From: Adrian Hunter <adrian.hunter@intel.com>
To: "Steinar H. Gunderson" <sesse@google.com>
Cc: Peter Zijlstra <peterz@infradead.org>,
Ingo Molnar <mingo@redhat.com>,
Arnaldo Carvalho de Melo <acme@kernel.org>,
Alexander Shishkin <alexander.shishkin@linux.intel.com>,
Jiri Olsa <jolsa@redhat.com>, Namhyung Kim <namhyung@kernel.org>,
linux-perf-users@vger.kernel.org, linux-kernel@vger.kernel.org
Subject: Re: [PATCH] perf intel-pt: Synthesize cycle events
Date: Mon, 14 Mar 2022 18:24:19 +0200 [thread overview]
Message-ID: <ba2c49da-22c5-06ea-e953-82211b953ca8@intel.com> (raw)

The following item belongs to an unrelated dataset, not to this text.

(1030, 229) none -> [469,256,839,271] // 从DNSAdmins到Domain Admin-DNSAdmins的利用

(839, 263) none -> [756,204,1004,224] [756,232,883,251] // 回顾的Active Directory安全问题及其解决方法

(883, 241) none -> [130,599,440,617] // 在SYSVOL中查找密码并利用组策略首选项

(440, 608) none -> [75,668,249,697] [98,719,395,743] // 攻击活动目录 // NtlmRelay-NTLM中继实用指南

In-Reply-To: <YiuKAk7SaXP7B7Ee@google.com>
On 11/03/2022 19:42, Steinar H. Gunderson wrote:
> On Fri, Mar 11, 2022 at 11:10:30AM +0200, Adrian Hunter wrote:
>>> @@ -1633,7 +1639,7 @@ static int intel_pt_synth_instruction_sample(struct intel_pt_queue *ptq)
>>> else
>>> sample.period = ptq->state->tot_insn_cnt - ptq->last_insn_cnt;
>>>
>>> - if (ptq->sample_ipc)
>>> + if (ptq->sample_ipc || pt->sample_cycles)
>> This is not quite right. ptq->sample_ipc is set to indicate when the
>> cycle count is accurate for the current instruction. It can be weakened
>> by using "Approx IPC" which was introduced for dlfilter-show-cycles.
>> Probably that approach should be followed for a "cycles" event also.
>
> Thanks for the review!
>
> I'm not sure if I understand this entirely. The point of the code here
> is to get sample.cyc_cnt computed, even if we're not sampling IPC.
> I've seen the approx IPC code, but I'm not entirely sure how it
> interacts with this?
>
>>> sample.cyc_cnt = ptq->ipc_cyc_cnt - ptq->last_in_cyc_cnt;
>>> if (sample.cyc_cnt) {
>>> sample.insn_cnt = ptq->ipc_insn_cnt - ptq->last_in_insn_cnt;
>>> @@ -1643,8 +1649,30 @@ static int intel_pt_synth_instruction_sample(struct intel_pt_queue *ptq)
>>>
>>> ptq->last_insn_cnt = ptq->state->tot_insn_cnt;
>> There are variables here that are specific to the "instructions" event, so
>> mixing "cycles" with "instructions" means duplicating those, however maybe
>> it would be better not to allow "y" and "i" options at the same time?
>
> Given that a decode can easily take an hour, it would be really nice to
> be able to keep y and i at the same time :-) (A long-standing pet peeve
> of mine in perf is that you can't show two events side-by-side;
> oprofile did that back in the day, at least on annotations.)
>
> What specifically do you mean by duplicating? That we need to calculate
> them twice in a way I don't do in my current patch, or something else?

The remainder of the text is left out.